What is going on? Oliver grew up middle class and therefore anticipates a lifetime of travel with his future spouse, of which the honeymoon is only one journey. Maggie grew up in a community where virtually everyone was flat on their uppers. For her, a honeymoon is the only trip a couple would take, the sole travel memory they would share between themselves and with their children and grandchildren for 50 years to come. For her the choice was thus fraught with fear that she and Oliver’s one and only venture into the wider world would be less than perfect.

Another couple, Alphonse and Pat, generally get along well until something in their household breaks and a long-running feud comes to the surface. When the dishwasher floods the floor, for example, Alphonse digs out the service manual and his tool kit and commences to tinker with it over a few days until its function is restored. Pat simmers with anger at the days without a dishwasher and the grimy tools and grease stains on the kitchen floor. Alphonse is bitter that Pat doesn’t seem to admire how handy he is at fixing things around the house.

What is going on? Alphonse grew up in a blue collar home in which calling a repairman was considered an extravagance and in which men were supposed to know how to fix things with their own two hands. Pat grew up in an upper middle class home in which the only thing in the tool box was a cell phone. When Pat’s high-powered professional parents needed something to be repaired, they hired someone and it was done immediately, no muss no fuss.

In both of these examples and many others I witnessed during my time as a couples counselor, no one is doing anything profoundly wrong or suffering from any serious psychopathology. The marital conflict is just a “class thing”, with each person living out the taken for granted world he or she knows. Unhappy American couples impressed me deeply with their ability to talk about how their marital strife emerged from their racial, ethnic and religious differences, as well as differences in personal experiences (e.g., if one went through a bitter divorce and has a hard time trusting since). But it was a rare couple who recognized that social class differences were a force which shaped their relationship.

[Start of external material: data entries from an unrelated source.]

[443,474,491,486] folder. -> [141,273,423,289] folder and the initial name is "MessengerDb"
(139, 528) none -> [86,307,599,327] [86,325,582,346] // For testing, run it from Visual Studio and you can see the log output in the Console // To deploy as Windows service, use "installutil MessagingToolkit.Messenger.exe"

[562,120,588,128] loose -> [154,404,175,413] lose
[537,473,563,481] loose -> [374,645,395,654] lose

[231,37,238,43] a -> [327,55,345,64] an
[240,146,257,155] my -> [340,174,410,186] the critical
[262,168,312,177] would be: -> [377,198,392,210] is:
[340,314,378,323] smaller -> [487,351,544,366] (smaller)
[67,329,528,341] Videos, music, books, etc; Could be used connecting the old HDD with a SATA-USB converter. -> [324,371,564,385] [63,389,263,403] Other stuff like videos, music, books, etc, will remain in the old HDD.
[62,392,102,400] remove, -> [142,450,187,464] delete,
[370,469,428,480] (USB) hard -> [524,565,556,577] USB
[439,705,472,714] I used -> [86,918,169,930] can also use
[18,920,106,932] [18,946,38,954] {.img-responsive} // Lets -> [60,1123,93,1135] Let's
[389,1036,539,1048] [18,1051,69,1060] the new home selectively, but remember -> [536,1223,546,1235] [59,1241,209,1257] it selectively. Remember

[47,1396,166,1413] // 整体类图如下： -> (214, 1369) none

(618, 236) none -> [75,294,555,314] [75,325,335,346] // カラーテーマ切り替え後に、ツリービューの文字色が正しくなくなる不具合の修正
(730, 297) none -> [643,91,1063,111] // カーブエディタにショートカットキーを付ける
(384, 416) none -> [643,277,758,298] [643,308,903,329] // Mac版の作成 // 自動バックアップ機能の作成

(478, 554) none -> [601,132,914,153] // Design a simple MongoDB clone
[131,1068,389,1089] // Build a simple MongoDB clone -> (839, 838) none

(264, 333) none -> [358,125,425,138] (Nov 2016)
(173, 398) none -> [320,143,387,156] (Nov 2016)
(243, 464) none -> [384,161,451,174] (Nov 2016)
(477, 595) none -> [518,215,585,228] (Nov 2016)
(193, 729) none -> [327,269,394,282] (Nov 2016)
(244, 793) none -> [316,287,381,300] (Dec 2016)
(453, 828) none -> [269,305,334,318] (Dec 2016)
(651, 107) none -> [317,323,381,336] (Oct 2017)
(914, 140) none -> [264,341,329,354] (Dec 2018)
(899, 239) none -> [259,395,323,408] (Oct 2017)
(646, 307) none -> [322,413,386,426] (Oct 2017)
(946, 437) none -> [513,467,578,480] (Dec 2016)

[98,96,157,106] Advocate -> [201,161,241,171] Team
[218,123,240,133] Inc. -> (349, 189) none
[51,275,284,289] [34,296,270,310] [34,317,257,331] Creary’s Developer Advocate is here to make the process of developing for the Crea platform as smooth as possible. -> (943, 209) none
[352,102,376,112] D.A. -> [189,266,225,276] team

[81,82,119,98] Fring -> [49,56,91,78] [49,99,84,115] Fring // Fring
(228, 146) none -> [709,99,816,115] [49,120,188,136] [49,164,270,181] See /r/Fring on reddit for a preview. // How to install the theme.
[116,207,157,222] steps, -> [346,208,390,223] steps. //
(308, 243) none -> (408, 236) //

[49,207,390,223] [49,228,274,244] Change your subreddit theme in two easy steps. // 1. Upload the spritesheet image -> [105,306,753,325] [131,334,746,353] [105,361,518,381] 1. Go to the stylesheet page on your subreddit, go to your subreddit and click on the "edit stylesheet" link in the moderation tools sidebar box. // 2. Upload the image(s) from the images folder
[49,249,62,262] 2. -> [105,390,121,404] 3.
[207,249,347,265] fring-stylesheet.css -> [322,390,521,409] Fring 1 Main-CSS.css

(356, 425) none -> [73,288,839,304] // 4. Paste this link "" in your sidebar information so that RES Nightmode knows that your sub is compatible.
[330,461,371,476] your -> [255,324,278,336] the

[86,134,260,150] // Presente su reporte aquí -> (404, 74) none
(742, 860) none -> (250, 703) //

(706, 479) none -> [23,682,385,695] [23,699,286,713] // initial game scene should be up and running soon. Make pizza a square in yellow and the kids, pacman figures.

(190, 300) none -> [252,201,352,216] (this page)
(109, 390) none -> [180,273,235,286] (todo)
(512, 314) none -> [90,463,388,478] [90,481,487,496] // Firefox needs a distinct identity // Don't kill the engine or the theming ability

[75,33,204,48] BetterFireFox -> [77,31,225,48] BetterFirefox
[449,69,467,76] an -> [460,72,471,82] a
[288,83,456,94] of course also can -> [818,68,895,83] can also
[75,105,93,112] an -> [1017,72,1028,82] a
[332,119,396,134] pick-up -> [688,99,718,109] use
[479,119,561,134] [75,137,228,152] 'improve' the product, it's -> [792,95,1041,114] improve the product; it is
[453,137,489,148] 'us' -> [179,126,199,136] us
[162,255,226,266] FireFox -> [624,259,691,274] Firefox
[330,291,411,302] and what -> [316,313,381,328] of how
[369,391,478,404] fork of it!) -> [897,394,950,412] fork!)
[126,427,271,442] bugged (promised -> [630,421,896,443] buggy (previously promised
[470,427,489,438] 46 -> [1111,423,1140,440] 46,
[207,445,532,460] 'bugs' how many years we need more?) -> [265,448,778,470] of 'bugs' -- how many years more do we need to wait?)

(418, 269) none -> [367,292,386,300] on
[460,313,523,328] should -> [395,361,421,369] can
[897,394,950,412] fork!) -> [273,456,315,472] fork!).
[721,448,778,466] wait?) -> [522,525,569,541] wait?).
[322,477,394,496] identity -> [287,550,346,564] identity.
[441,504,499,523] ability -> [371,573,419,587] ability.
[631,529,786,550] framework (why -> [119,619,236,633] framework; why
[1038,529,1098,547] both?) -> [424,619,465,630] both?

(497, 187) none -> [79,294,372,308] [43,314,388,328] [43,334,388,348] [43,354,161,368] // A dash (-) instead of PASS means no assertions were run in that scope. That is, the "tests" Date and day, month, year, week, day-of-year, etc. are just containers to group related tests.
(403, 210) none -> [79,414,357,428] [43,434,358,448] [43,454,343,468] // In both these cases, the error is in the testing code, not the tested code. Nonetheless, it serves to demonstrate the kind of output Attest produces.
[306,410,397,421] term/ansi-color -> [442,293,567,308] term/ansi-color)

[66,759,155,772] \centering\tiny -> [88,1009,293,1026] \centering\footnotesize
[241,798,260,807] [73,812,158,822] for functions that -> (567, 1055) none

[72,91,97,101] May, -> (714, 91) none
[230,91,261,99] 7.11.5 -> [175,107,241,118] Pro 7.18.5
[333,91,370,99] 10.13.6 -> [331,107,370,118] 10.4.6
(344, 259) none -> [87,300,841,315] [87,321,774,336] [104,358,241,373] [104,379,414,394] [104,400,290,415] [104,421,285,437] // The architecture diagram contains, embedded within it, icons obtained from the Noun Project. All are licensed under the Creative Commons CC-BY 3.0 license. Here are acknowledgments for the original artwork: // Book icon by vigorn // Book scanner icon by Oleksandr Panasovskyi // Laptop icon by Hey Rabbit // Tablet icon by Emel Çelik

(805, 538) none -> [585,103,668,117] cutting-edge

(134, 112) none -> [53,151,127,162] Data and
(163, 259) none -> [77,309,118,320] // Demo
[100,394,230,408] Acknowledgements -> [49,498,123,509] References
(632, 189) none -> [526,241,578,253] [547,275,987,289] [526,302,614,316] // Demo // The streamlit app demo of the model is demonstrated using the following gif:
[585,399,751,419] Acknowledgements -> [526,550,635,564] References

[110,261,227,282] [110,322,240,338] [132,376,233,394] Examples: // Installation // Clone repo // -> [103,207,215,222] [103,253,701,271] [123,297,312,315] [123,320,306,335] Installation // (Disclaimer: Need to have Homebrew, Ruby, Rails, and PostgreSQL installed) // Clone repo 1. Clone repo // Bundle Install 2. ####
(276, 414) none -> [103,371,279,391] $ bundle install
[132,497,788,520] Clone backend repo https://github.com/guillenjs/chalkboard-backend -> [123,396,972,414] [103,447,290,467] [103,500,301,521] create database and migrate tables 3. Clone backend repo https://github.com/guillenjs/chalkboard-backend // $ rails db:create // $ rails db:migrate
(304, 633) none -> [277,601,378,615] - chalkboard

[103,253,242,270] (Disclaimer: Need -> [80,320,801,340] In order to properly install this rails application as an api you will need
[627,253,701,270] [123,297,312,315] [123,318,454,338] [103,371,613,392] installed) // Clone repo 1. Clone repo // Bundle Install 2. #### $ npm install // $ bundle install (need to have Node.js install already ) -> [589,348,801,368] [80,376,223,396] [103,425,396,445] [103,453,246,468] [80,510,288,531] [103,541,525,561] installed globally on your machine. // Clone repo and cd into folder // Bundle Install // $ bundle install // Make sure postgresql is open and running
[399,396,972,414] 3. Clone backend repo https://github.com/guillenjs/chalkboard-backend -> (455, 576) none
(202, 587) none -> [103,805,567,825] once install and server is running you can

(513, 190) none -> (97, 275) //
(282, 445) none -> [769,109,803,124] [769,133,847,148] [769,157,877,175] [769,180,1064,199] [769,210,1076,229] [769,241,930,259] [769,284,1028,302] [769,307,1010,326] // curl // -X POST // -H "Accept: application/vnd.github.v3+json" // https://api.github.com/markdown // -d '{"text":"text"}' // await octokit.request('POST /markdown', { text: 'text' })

The “classless” American marriage makes a stark contrast to places like Great Britain, where it is hard to listen to a couple talk about their relationship for even 20 minutes without class coming up as part of how they describe and understand each other. The comparative American class awareness deficit matters because a non-negligible proportion of the strife in some marriages can be traced to social class differences. And such problems are hard to resolve if you can’t see them (or don’t want to).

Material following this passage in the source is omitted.